Mon liseron

Jour 1

Ce sont quelques pieds de liseron, plantés dans une vieille soupière fêlée, choisie pour lui conserver vie et utilité. Elle n’est pas ronde mais oblongue, blanche parsemée de violettes. Comme elle fuit, je l’ai déposée dans une bassine en plastique rouge, avec deux grosses anses sur les côtés. Sous la bassine est demeuré le vieux plateau de frigidaire qui servait, à l’origine, de réserve d’eau à la soupière aux liserons. Il ne sert à rien actuellement, il est là parce qu’il faut bien le ranger quelque part.
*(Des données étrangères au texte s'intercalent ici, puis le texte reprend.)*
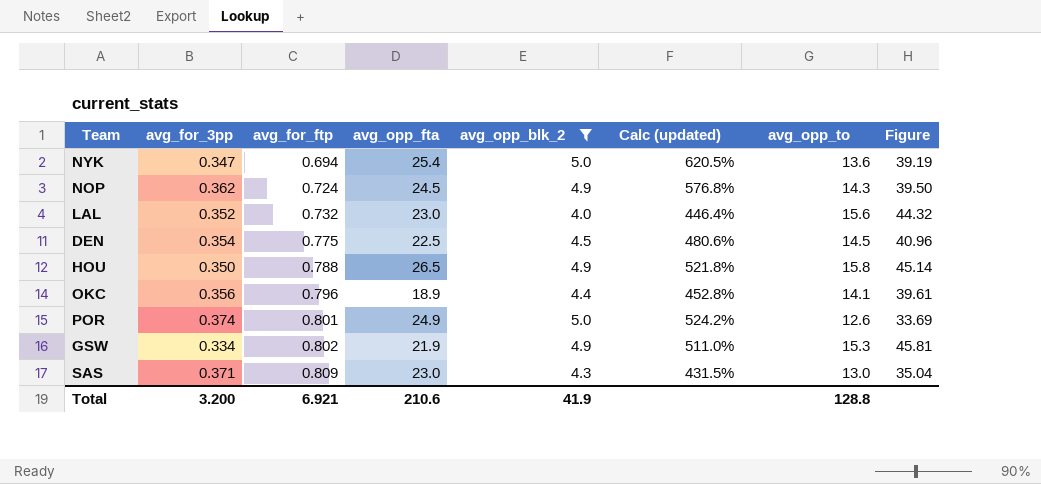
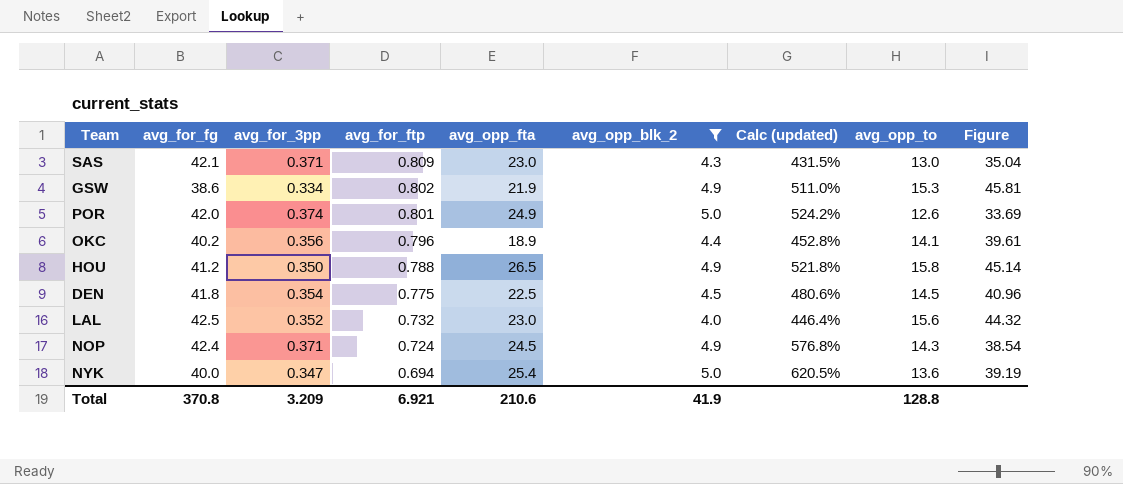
row order: avg_for_ftp ascending -> avg_for_ftp descending
column avg_for_fg | position: none -> 2
NOP | avg_for_3pp: 0.362 -> 0.371
NOP | Figure: 39.50 -> 38.54
Total | avg_for_3pp: 3.200 -> 3.209

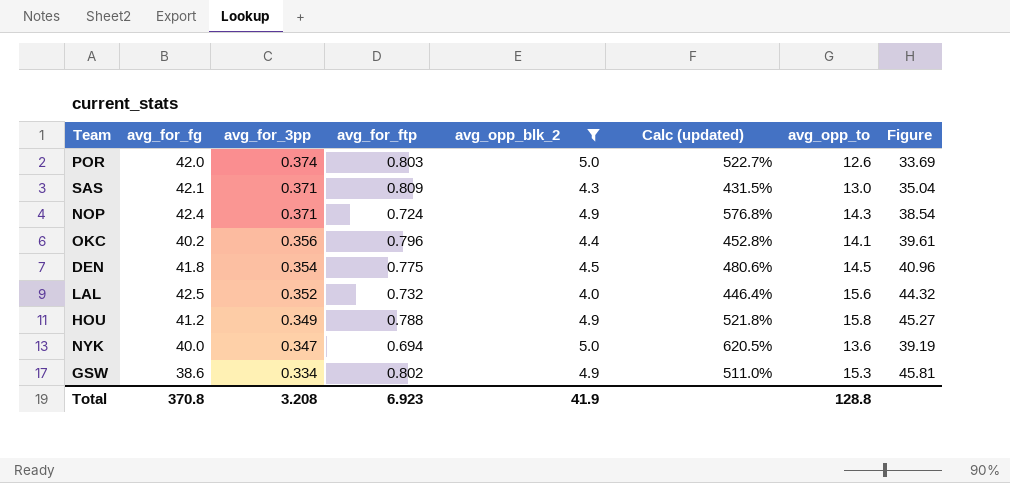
row order: avg_for_ftp descending -> avg_for_3pp descending
column avg_opp_fta | position: 5 -> none
POR | avg_for_ftp: 0.801 -> 0.803
POR | Calc (updated): 524.2% -> 522.7%
HOU | avg_for_3pp: 0.350 -> 0.349
HOU | Figure: 45.14 -> 45.27
Total | avg_for_3pp: 3.209 -> 3.208
Total | avg_for_ftp: 6.921 -> 6.923

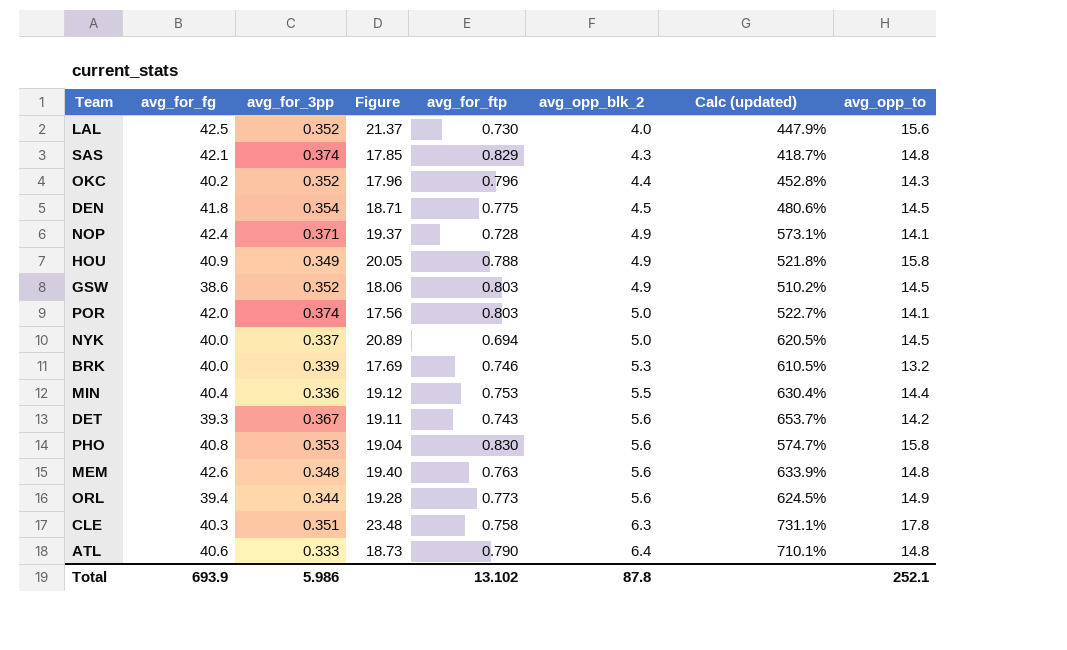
filter: avg_opp_blk_2 <= 5.0 -> none
row order: avg_for_3pp descending -> avg_opp_blk_2 ascending
column Figure | formula: [avg_opp_to] / [avg_for_3pp] -> [avg_opp_to] / [avg_for_ftp]
column Figure | position: 8 -> 4
LAL | avg_for_ftp: 0.732 -> 0.730
LAL | Calc (updated): 446.4% -> 447.9%
SAS | avg_for_3pp: 0.371 -> 0.374
SAS | avg_for_ftp: 0.809 -> 0.829
SAS | Calc (updated): 431.5% -> 418.7%
SAS | avg_opp_to: 13.0 -> 14.8
OKC | avg_for_3pp: 0.356 -> 0.352
OKC | avg_opp_to: 14.1 -> 14.3
NOP | avg_for_ftp: 0.724 -> 0.728
NOP | Calc (updated): 576.8% -> 573.1%
NOP | avg_opp_to: 14.3 -> 14.1
HOU | avg_for_fg: 41.2 -> 40.9
GSW | avg_for_3pp: 0.334 -> 0.352
GSW | avg_for_ftp: 0.802 -> 0.803
GSW | Calc (updated): 511.0% -> 510.2%
GSW | avg_opp_to: 15.3 -> 14.5
POR | avg_opp_to: 12.6 -> 14.1
NYK | avg_for_3pp: 0.347 -> 0.337
NYK | avg_opp_to: 13.6 -> 14.5
Total | avg_for_fg: 370.8 -> 693.9
Total | avg_for_3pp: 3.208 -> 5.986
Total | avg_for_ftp: 6.923 -> 13.102
Total | avg_opp_blk_2: 41.9 -> 87.8
Total | avg_opp_to: 128.8 -> 252.1

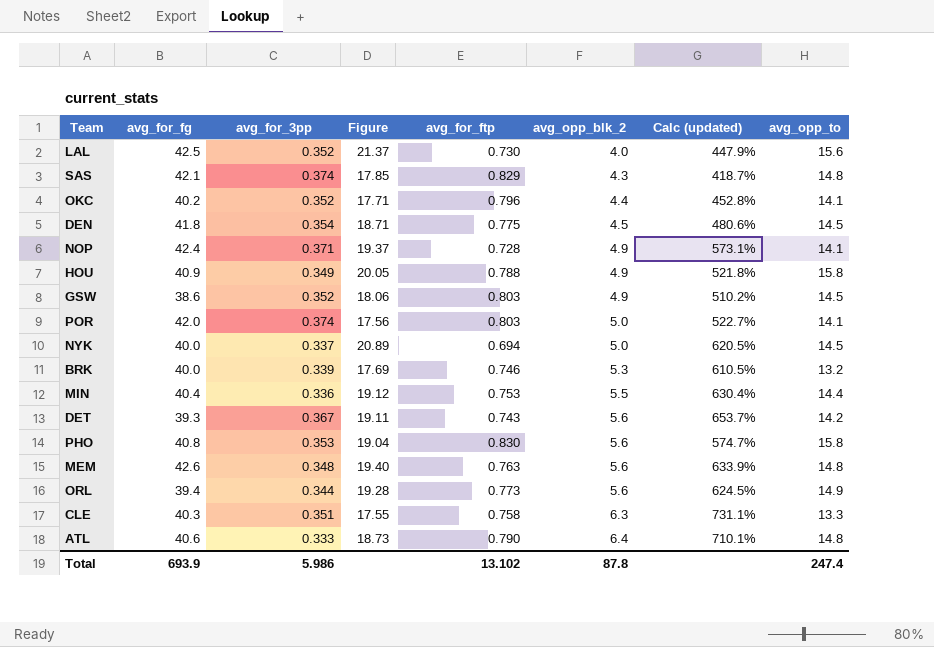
OKC | Figure: 17.96 -> 17.71
OKC | avg_opp_to: 14.3 -> 14.1
CLE | Figure: 23.48 -> 17.55
CLE | avg_opp_to: 17.8 -> 13.3
Total | avg_opp_to: 252.1 -> 247.4

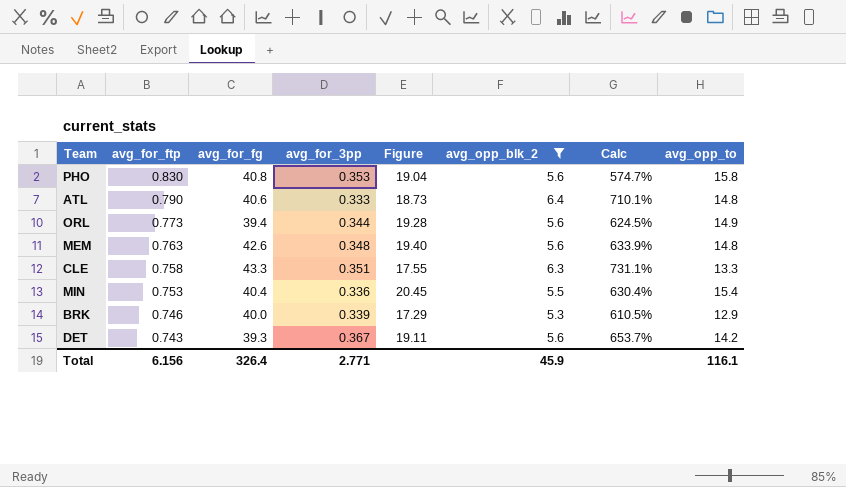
filter: none -> avg_opp_blk_2 >= 5.3
row order: avg_opp_blk_2 ascending -> avg_for_ftp descending
column avg_for_ftp | position: 5 -> 2
column name: Calc (updated) -> Calc
CLE | avg_for_fg: 40.3 -> 43.3
MIN | Figure: 19.12 -> 20.45
MIN | avg_opp_to: 14.4 -> 15.4
BRK | Figure: 17.69 -> 17.29
BRK | avg_opp_to: 13.2 -> 12.9
Total | avg_for_ftp: 13.102 -> 6.156
Total | avg_for_fg: 693.9 -> 326.4
Total | avg_for_3pp: 5.986 -> 2.771
Total | avg_opp_blk_2: 87.8 -> 45.9
Total | avg_opp_to: 247.4 -> 116.1

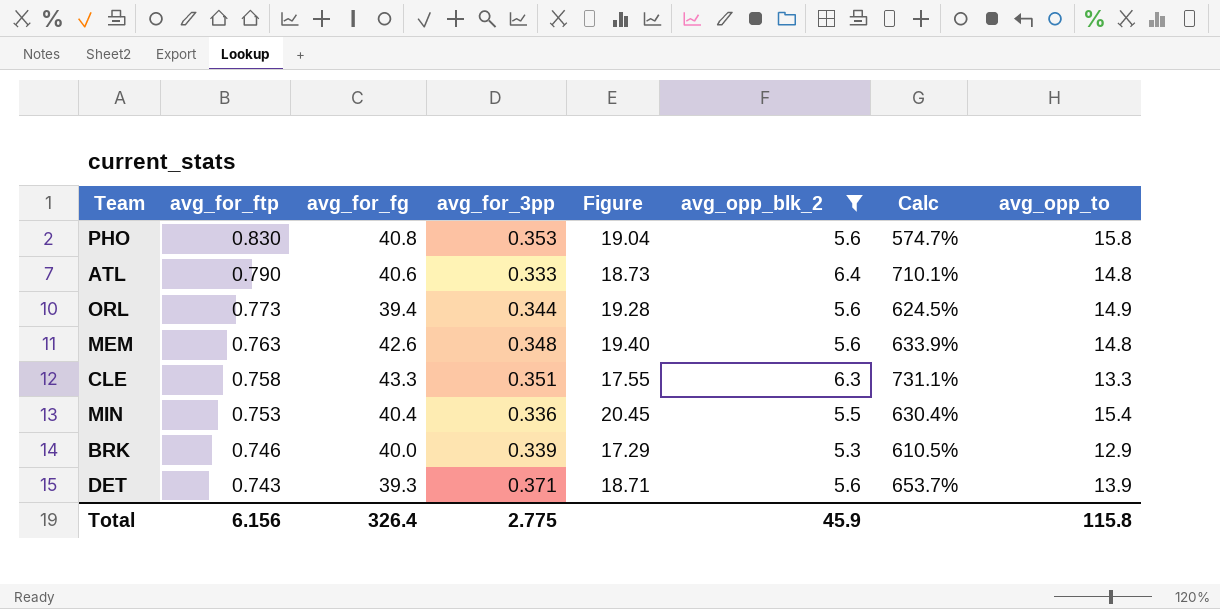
DET | avg_for_3pp: 0.367 -> 0.371
DET | Figure: 19.11 -> 18.71
DET | avg_opp_to: 14.2 -> 13.9
Total | avg_for_3pp: 2.771 -> 2.775
Total | avg_opp_to: 116.1 -> 115.8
Comme je suis souvent partie, que la soupière fuit, qu’il fait chaud et qu’un liseron boit sa part, je remplis généreusement et régulièrement la bassine pour qu’il ne manque pas.
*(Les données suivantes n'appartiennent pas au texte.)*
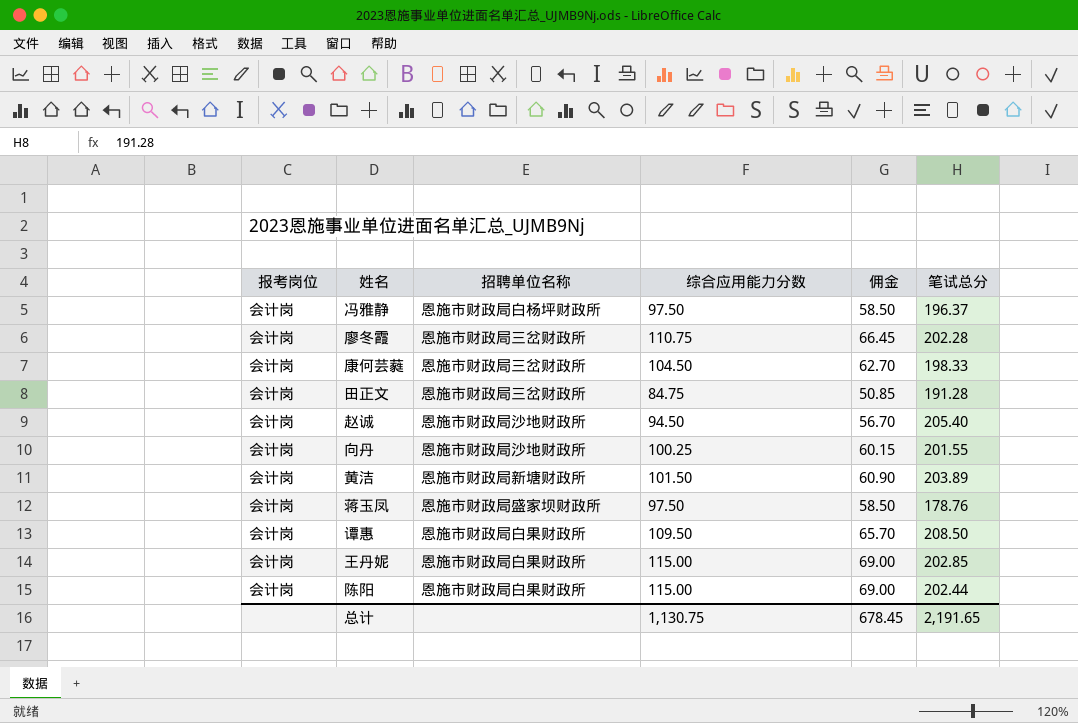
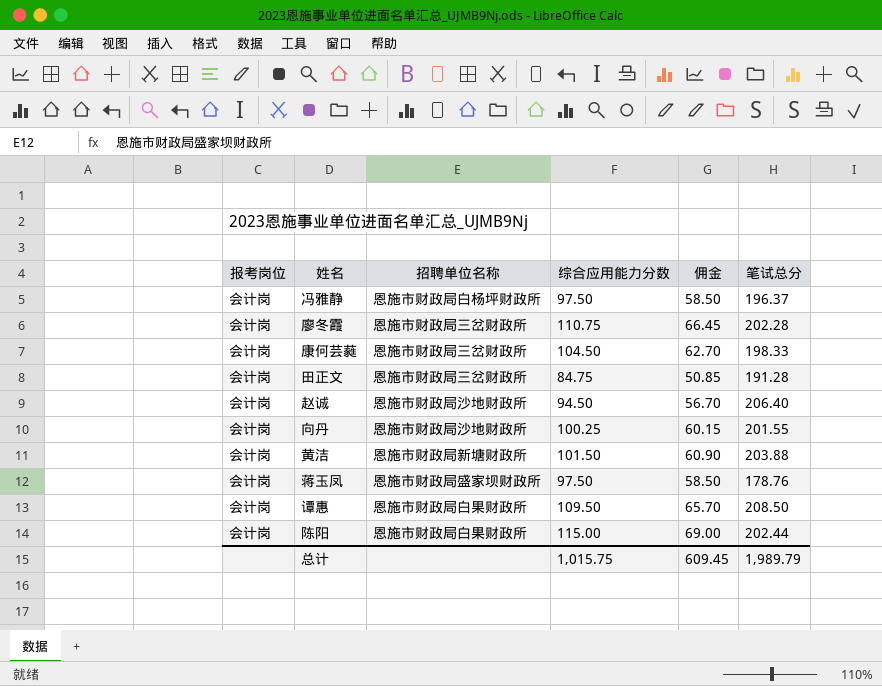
row 王丹妮: 会计岗 | 恩施市财政局白果财政所 | 115.00 | 69.00 | 202.85 -> none
赵诚 | 笔试总分: 205.40 -> 206.40
黄洁 | 笔试总分: 203.89 -> 203.88
总计 | 综合应用能力分数: 1,130.75 -> 1,015.75
总计 | 佣金: 678.45 -> 609.45
总计 | 笔试总分: 2,191.65 -> 1,989.79

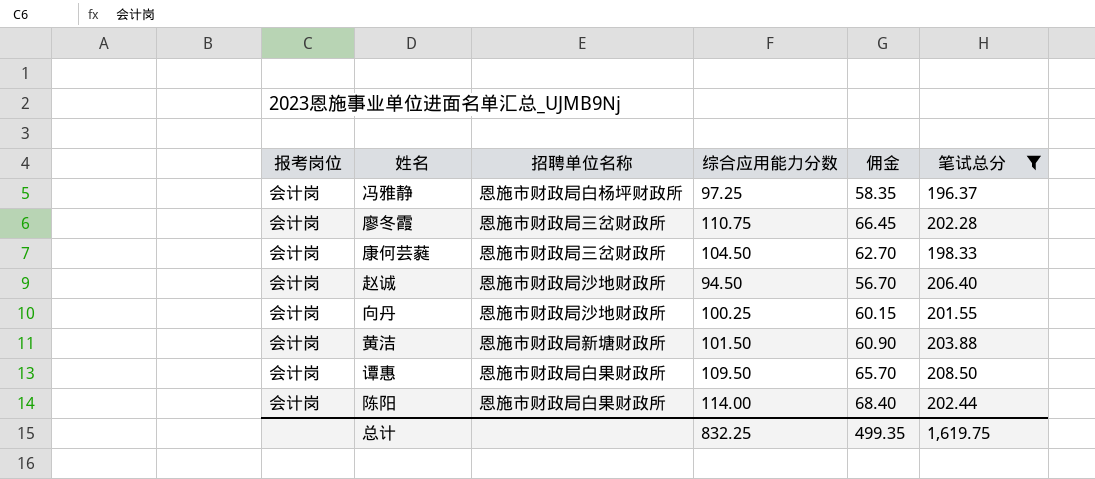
filter: none -> 笔试总分 >= 196.37
冯雅静 | 综合应用能力分数: 97.50 -> 97.25
冯雅静 | 佣金: 58.50 -> 58.35
陈阳 | 综合应用能力分数: 115.00 -> 114.00
陈阳 | 佣金: 69.00 -> 68.40
总计 | 综合应用能力分数: 1,015.75 -> 832.25
总计 | 佣金: 609.45 -> 499.35
总计 | 笔试总分: 1,989.79 -> 1,619.75

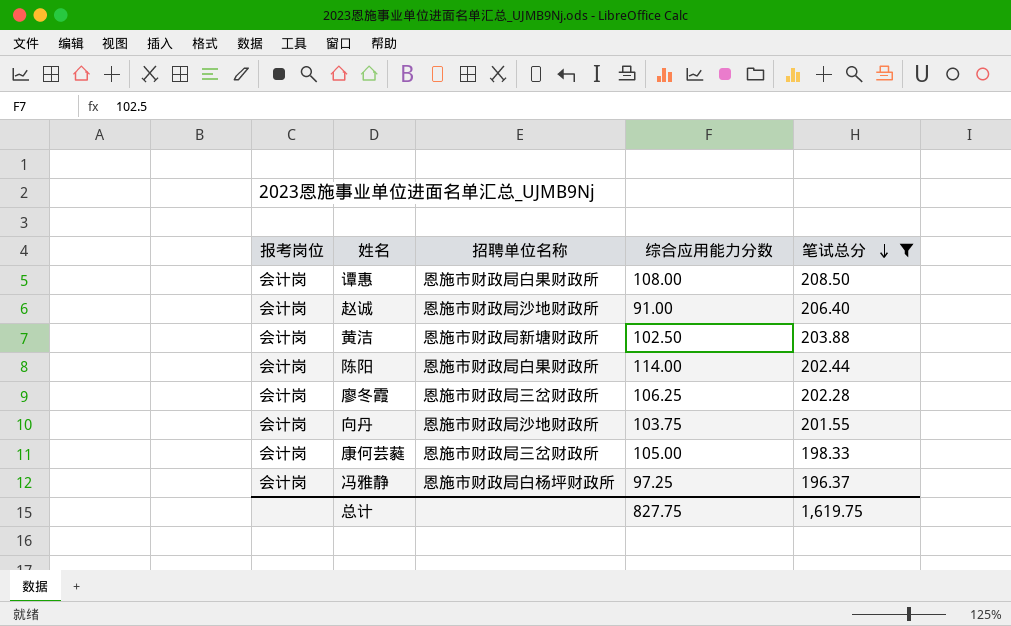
row order: none -> 笔试总分 descending
column 佣金 | formula: [综合应用能力分数] * 0.6 -> none
谭惠 | 综合应用能力分数: 109.50 -> 108.00
赵诚 | 综合应用能力分数: 94.50 -> 91.00
黄洁 | 综合应用能力分数: 101.50 -> 102.50
廖冬霞 | 综合应用能力分数: 110.75 -> 106.25
向丹 | 综合应用能力分数: 100.25 -> 103.75
康何芸蕤 | 综合应用能力分数: 104.50 -> 105.00
总计 | 综合应用能力分数: 832.25 -> 827.75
Les feuilles s’attroupent à la base, pyramide sombre de cœurs vert foncé, quelques-unes tachées de jaune, près de la source d’eau, attestent du trop-plein. Des tiges serpentines, à feuilles plus clairsemées, s’élancent au sommet. Pour se hisser, elles étreignent les barreaux de la balustrade du balcon en virant leurs feuilles vers le soleil. Arrivées au sommet du barreau, elles poussent encore un peu, tendent leurs sommités en boutons en attente de quelque chose où s’accrocher. Puis elles baissent la tête lamentablement, comme épuisées. Il est conseillé de les guider jusqu’au barreau voisin où après un temps de latence qui semble réflexion, elles s’accrochent et continuent leur trajet sinusoïdal avec véhémence. Leurs duveteux boutons n’ont pas encore éclos.

Jour 2

Le liseron a quelque chose d’humain qui tient sans doute aux sentiments qu’il inspire

– La commisération

Haikü

Le liseron
au seau du puits s’est emmêlé
je demande de l’eau à mon voisin…

Extrait d’Haiku :

Le liseron a posé ses doigts sur la margelle du puits

L’éphémère de sa fleur

– L’admiration

Tant d’opiniâtreté pour produire sa fleur éphémère

Sa fragilité et son extrême robustesse

Son côté têtu

La surprise de sa fleur éclose au matin

– La sensualité

Haïku à propos de sa fleur :

Le liseron du soir

La peau d’une femme

Au moment où elle se découvre

À propos de son étreinte

Il rappelle l’étreinte amoureuse

L’enchevêtrement des corps

– Tendresse

L’étreinte goulue et impossible à dénouer – à cause de la tendresse qu’elle provoque – du petit enfant qui cherche la tétée.

L’étreinte amoureuse

– Effroi

Cette bataille d’aveugles : à vouloir à tout prix chercher à s’accrocher quelque part (les tiges), elles s’en prennent au voisin, elles s’étranglent les uns les autres, sans même le savoir.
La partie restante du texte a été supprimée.